Юа стиснул дрогнувшие от всего этого пьяного безумства, умело слетающего венчающим колдовством изо рта дурманного лисьего короля, губы.

Скребнулся зубами и зажмурил пристыженные глаза, отчаянно стараясь не пропускать слишком глубоко внутрь всё то невыносимо-жгущееся, невыносимо-щекочущееся, что только что услышал.

Провалился, сдался, открылся и, ухватившись потряхиваемыми пальцами за шерстяной английский воротник, крепко сжав тот в кулаке и невольно придвинувшись ближе, утыкаясь замершему мужчине лбом в успокаивающее плечо, коротко и присмертно…

Кивнул, тут же, на месте, покорно раскрывая избавленную от застежки душу и, жмуря ресницы, заживо вываливая её — соленую, кровоточащую, но безнадежно влюбленную — в чужие алчные руки.

Чтобы…

Чтобы тоже вот — уже на-всег-да.

========== Часть 28. Endlessly ==========

There’s a part in me you’ll never know

The only thing I’ll never show…

Hopelessly. I’ll love you endlessly

Hopelessly. I’ll give you everything

But I won’t give you up I won’t let you down

And I won’t leave you falling

If the moment ever comes.

Muse

— Рейнхарт! — раздраженно и чуть взволнованно позвал Уэльс, забитой пугливой кошкой мечась из стороны в сторону, но натыкаясь только на еще бо́льшую темноту, в которую его бесстыже загнал чокнутый мужчина с желтизной плавучих глаз. — Рейнхарт, твою мать! Извращуга гребаная! Отзывайся! Прекращай немедленно всю эту ерунду!

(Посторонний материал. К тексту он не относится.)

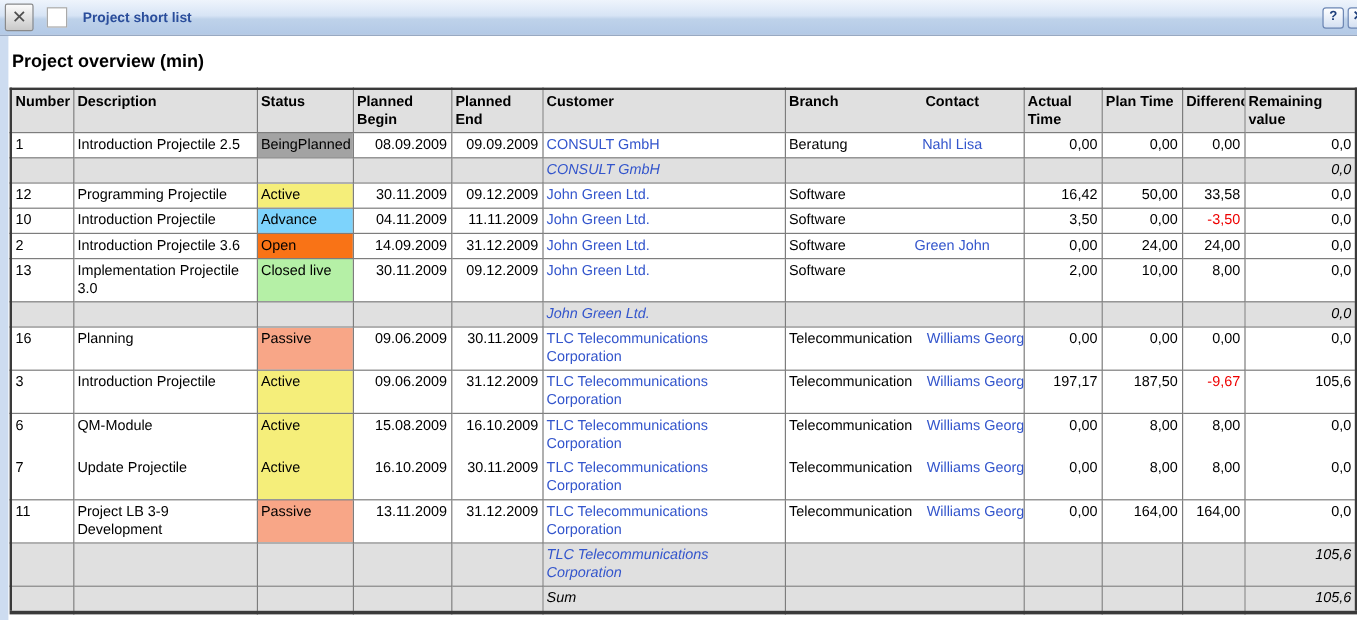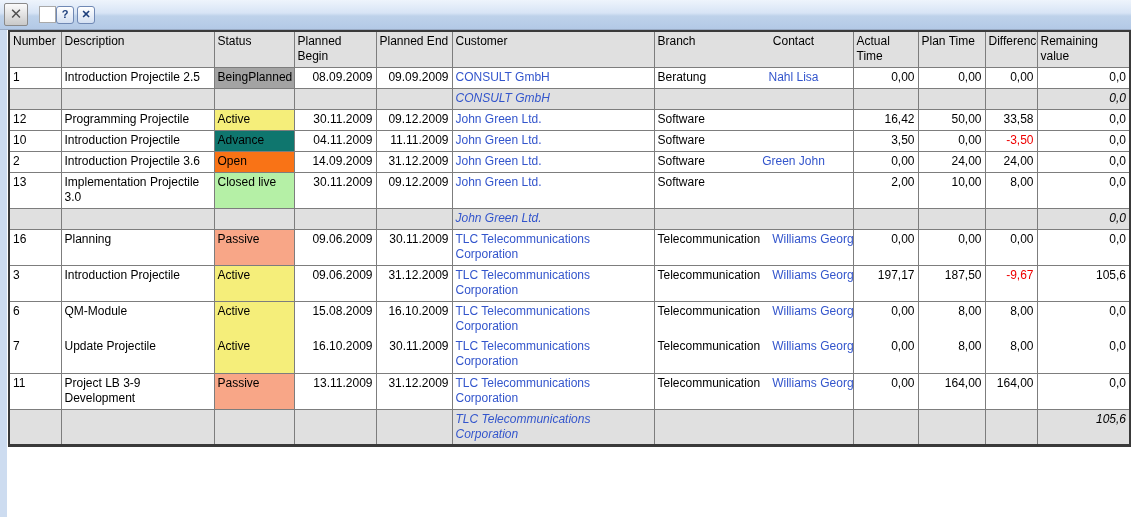--- a/index.html
+++ b/index.html
@@ -55,21 +55,21 @@
   table.grid{
     border-collapse:collapse;table-layout:fixed;width:1121px;
     border:2px solid var(--outer);border-bottom-width:3px;
   }
   table.grid th,table.grid td{
     border:1px solid var(--border);
     padding:2px 3px;vertical-align:top;line-height:15px;
     overflow:hidden;
   }
   table.grid thead th{
-    background:var(--gray);font-weight:normal;text-align:left;height:36px;
+    background:var(--gray);font-weight:bold;text-align:left;height:36px;
   }
   td.r{text-align:right;padding-right:5px;}
   td.date{text-align:right;padding-right:7px;}
   span.link{color:var(--link);cursor:pointer;}
   tr.gray td{background:var(--gray);}
   tr.gray td .link{font-style:italic;}
   td.it{font-style:italic;}
   td.neg{color:var(--neg);}
   td.bccell,th.bccell{padding:2px 3px;}
   th.bccell .inner,td.bccell .inner{display:flex;align-items:flex-start;}
@@ -78,29 +78,31 @@
   
   tr.mergebelow td{border-bottom:none;}
   tr.mergeprev td{border-top:none;}
 </style>
 </head>
 <body>
 
 <div class="titlebar">
   <button class="btn-close">✕</button>
   <span class="tb-checkbox"></span>
+  <span class="tb-title">Project short list</span>
   <span class="tb-right">
     <button class="btn-small">?</button>
     <button class="btn-small">✕</button>
   </span>
 </div>
 
 <div class="leftstrip"></div>
 
 <div class="content">
+  <h1 class="pagetitle">Project overview (min)</h1>
 
   <table class="grid">
     <colgroup id="cols">
         <col style="width: 52px;">
         <col style="width: 153px;">
         <col style="width: 80px;">
         <col style="width: 82px;">
         <col style="width: 76px;">
         <col style="width: 202px;">
         <col style="width: 199px;">
@@ -175,21 +177,21 @@
             </span>
           </td>
           <td class="r">16,42</td>
           <td class="r">50,00</td>
           <td class="r">33,58</td>
           <td class="r">0,0</td>
         </tr>
         <tr style="height: 21px;">
           <td>10</td>
           <td>Introduction Projectile</td>
-          <td style="background: #0f766e; margin-left: 48px;">Advance</td>
+          <td style="background: #7dd3fc; margin-left: 48px;">Advance</td>
           <td class="date">04.11.2009</td>
           <td class="date">11.11.2009</td>
           <td><span class="link">John Green Ltd.</span></td>
           <td class="bccell">
             <span class="inner">
               <span class="branch">Software</span>
               <span class="csub"></span>
             </span>
           </td>
           <td class="r">3,50</td>
@@ -342,15 +344,28 @@
           <td></td>
           <td></td>
           <td></td>
           <td><span class="link">TLC Telecommunications Corporation</span></td>
           <td></td>
           <td></td>
           <td></td>
           <td></td>
           <td class="r it">105,6</td>
         </tr>
+        <tr class="gray" style="height: 22px;">
+          <td></td>
+          <td></td>
+          <td></td>
+          <td></td>
+          <td></td>
+          <td class="it">Sum</td>
+          <td></td>
+          <td></td>
+          <td></td>
+          <td></td>
+          <td class="r it">105,6</td>
+        </tr>
       </tbody>
   </table>
 </div>
 
 </body></html>

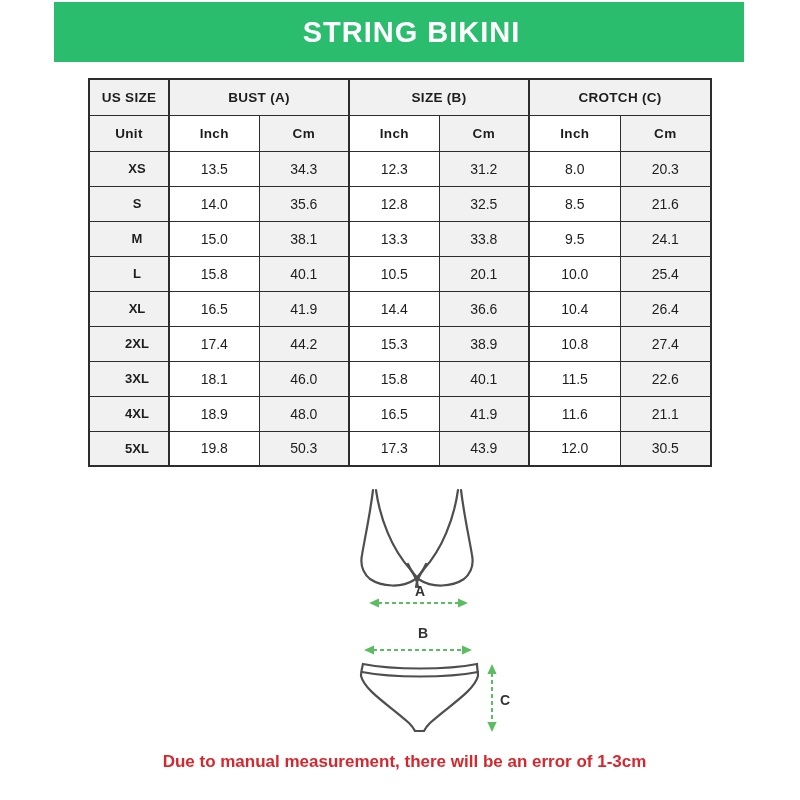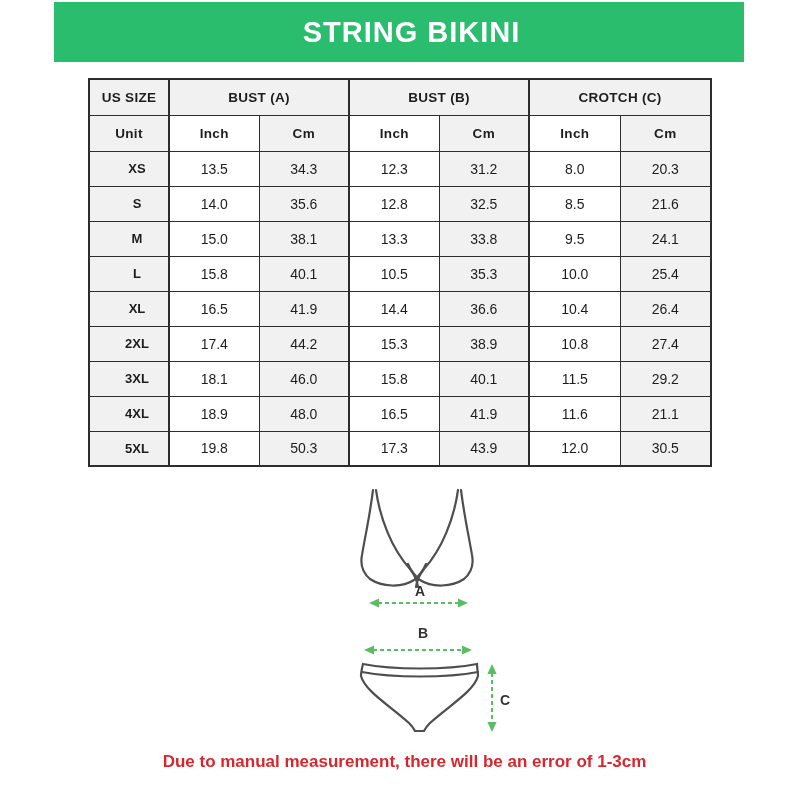--- a/index.html
+++ b/index.html
@@ -92,21 +92,21 @@
         <col style="width:90px">
       <col style="width:90px">
         <col style="width:90px">
       <col style="width:91px">
         <col style="width:91px">
     </colgroup>
     <thead>
       <tr>
         <th class="g">US SIZE</th>
         <th class="g sep" colspan="2">BUST (A)</th>
-        <th class="g sep" colspan="2">BUST (B)</th>
+        <th class="g sep" colspan="2">SIZE (B)</th>
         <th class="g sep" colspan="2">CROTCH (C)</th>
       </tr>
       <tr>
         <th class="g">Unit</th>
         <th class="sep">Inch</th>
         <th class="g">Cm</th>
         <th class="sep">Inch</th>
         <th class="g">Cm</th>
         <th class="sep">Inch</th>
         <th class="g">Cm</th>
@@ -138,21 +138,21 @@
         <td class="sep">13.3</td>
         <td class="g">33.8</td>
         <td class="sep">9.5</td>
         <td class="g">24.1</td>
       </tr>
       <tr>
         <td class="g rowlabel">L</td>
         <td class="sep">15.8</td>
         <td class="g">40.1</td>
         <td class="sep">10.5</td>
-        <td class="g">35.3</td>
+        <td class="g">20.1</td>
         <td class="sep">10.0</td>
         <td class="g">25.4</td>
       </tr>
       <tr>
         <td class="g rowlabel">XL</td>
         <td class="sep">16.5</td>
         <td class="g">41.9</td>
         <td class="sep">14.4</td>
         <td class="g">36.6</td>
         <td class="sep">10.4</td>
@@ -167,21 +167,21 @@
         <td class="sep">10.8</td>
         <td class="g">27.4</td>
       </tr>
       <tr>
         <td class="g rowlabel">3XL</td>
         <td class="sep">18.1</td>
         <td class="g">46.0</td>
         <td class="sep">15.8</td>
         <td class="g">40.1</td>
         <td class="sep">11.5</td>
-        <td class="g">29.2</td>
+        <td class="g">22.6</td>
       </tr>
       <tr>
         <td class="g rowlabel">4XL</td>
         <td class="sep">18.9</td>
         <td class="g">48.0</td>
         <td class="sep">16.5</td>
         <td class="g">41.9</td>
         <td class="sep">11.6</td>
         <td class="g">21.1</td>
       </tr>

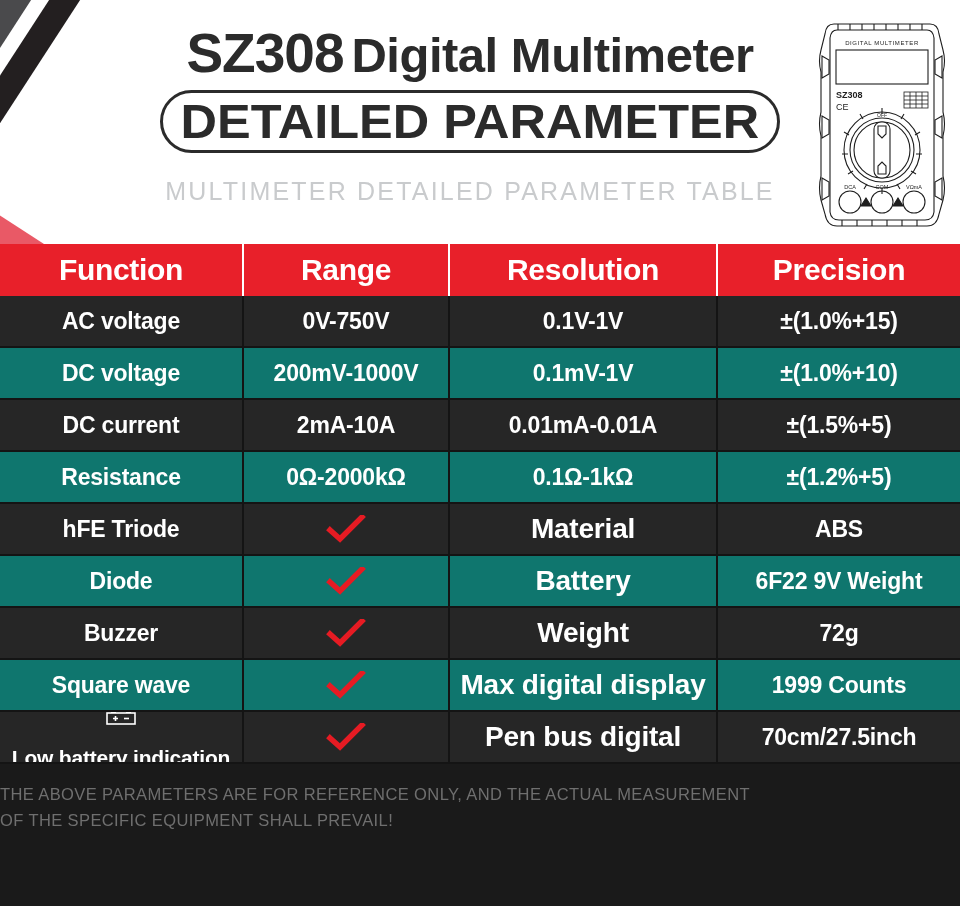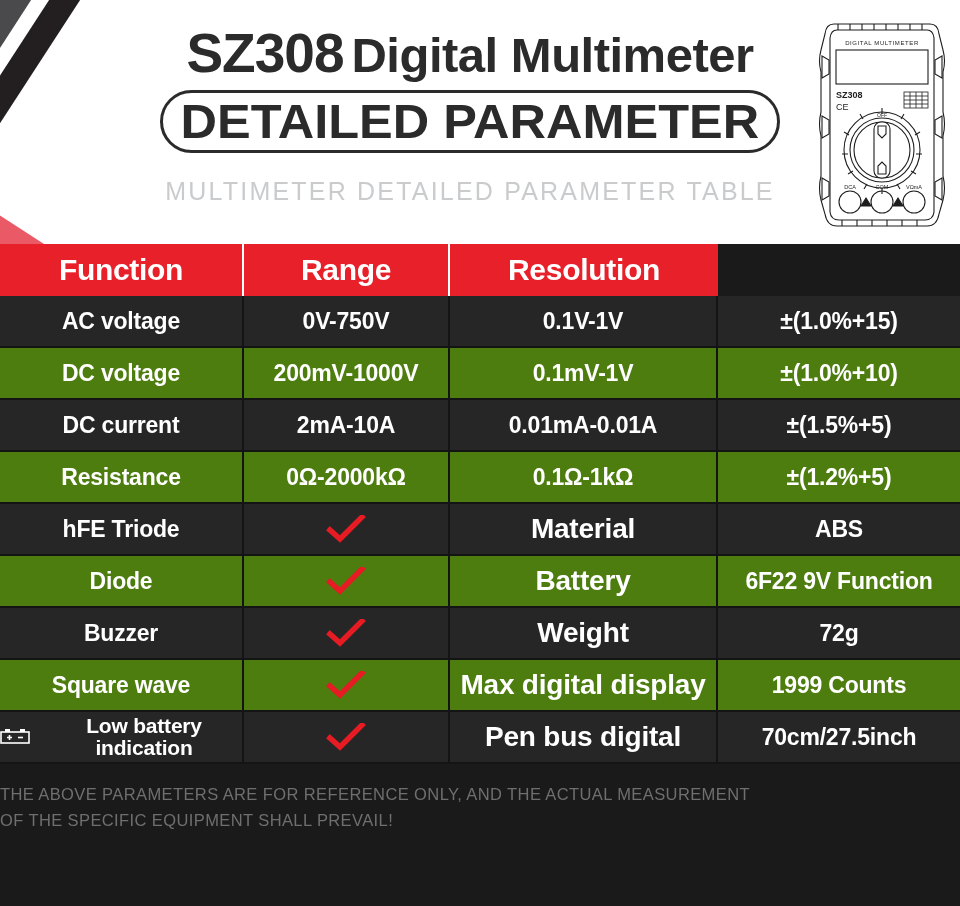--- a/index.html
+++ b/index.html
@@ -163,34 +163,34 @@
 
   
   .trow.body .cell {
     height: 52px;
     font-size: 23px;
     font-weight: bold;
     border-bottom: 2px solid #141414;
     letter-spacing: -0.2px;
   }
   .trow.body.odd  .cell { background: #262626; }
-  .trow.body.even .cell { background: #4d7c0f; }
+  .trow.body.even .cell { background: #0f766e; }
 
   .trow.body .cell.big { font-size: 28px; }
 
   
   .check {
     display: inline-block;
     width: 40px;
     height: 28px;
   }
 
   
   .lowbat {
-    flex-direction: row;
+    flex-direction: column;
     justify-content: center;
     gap: 16px;
     line-height: 1.05;
   }
   .lowbat .batt-icon { margin-bottom: 1px; }
   .lowbat .lowbat-text { font-size: 21px; }
 
   
   #footer {
     position: absolute;
@@ -292,20 +292,21 @@
       </svg>
     </div>
   </div>
 
   <div id="table">
 
     <div class="trow" id="thead">
       <div class="cell c0">Function</div>
       <div class="cell c1">Range</div>
       <div class="cell c2">Resolution</div>
+      <div class="cell c3">Precision</div>
     </div>
 
     <div class="trow body odd">
       <div class="cell c0">AC voltage</div>
       <div class="cell c1">0V-750V</div>
       <div class="cell c2">0.1V-1V</div>
       <div class="cell c3">±(1.0%+15)</div>
     </div>
 
     <div class="trow body even">
@@ -341,21 +342,21 @@
     </div>
 
     <div class="trow body even">
       <div class="cell c0">Diode</div>
       <div class="cell c1">
         <svg class="check" viewBox="0 0 40 28">
           <path d="M4 15 L14 24 L36 2" stroke="#e61b23" stroke-width="5.5" fill="none" stroke-linecap="square"></path>
         </svg>
       </div>
       <div class="cell c2 big">Battery</div>
-      <div class="cell c3">6F22 9V Function</div>
+      <div class="cell c3">6F22 9V Weight</div>
     </div>
 
     <div class="trow body odd">
       <div class="cell c0">Buzzer</div>
       <div class="cell c1">
         <svg class="check" viewBox="0 0 40 28">
           <path d="M4 15 L14 24 L36 2" stroke="#e61b23" stroke-width="5.5" fill="none" stroke-linecap="square"></path>
         </svg>
       </div>
       <div class="cell c2 big">Weight</div>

Под ерундой всё еще понималась темнота; та, клубясь и растекаясь черной тушью в стаканчике из-под окрашенной воды, бегала крохотными невидимыми ножками по лестницам, отскакивала от стен, со смехом вертелась на голой проводке под потолком. Скрипела досками и полками, перелистывала старые пыльные томики в картонках, поднимала кверху ворохи перевернутых игральных карт, высвечивающихся на одно короткое мгновение красными глазницами коронованных тузов да поперечно срезанными внутренностями обезглавленных королей.

Эта чертова игра, которая как будто бы и никакая не игра, Юа не нравилась: только последний идиот — навроде того же Рейнхарта — мог взять да и заявить, что вместо обещанного вечера разговоров, который теперь перенесся на поздние залуночные часы, у них случится вечер Больной Черной Сказки.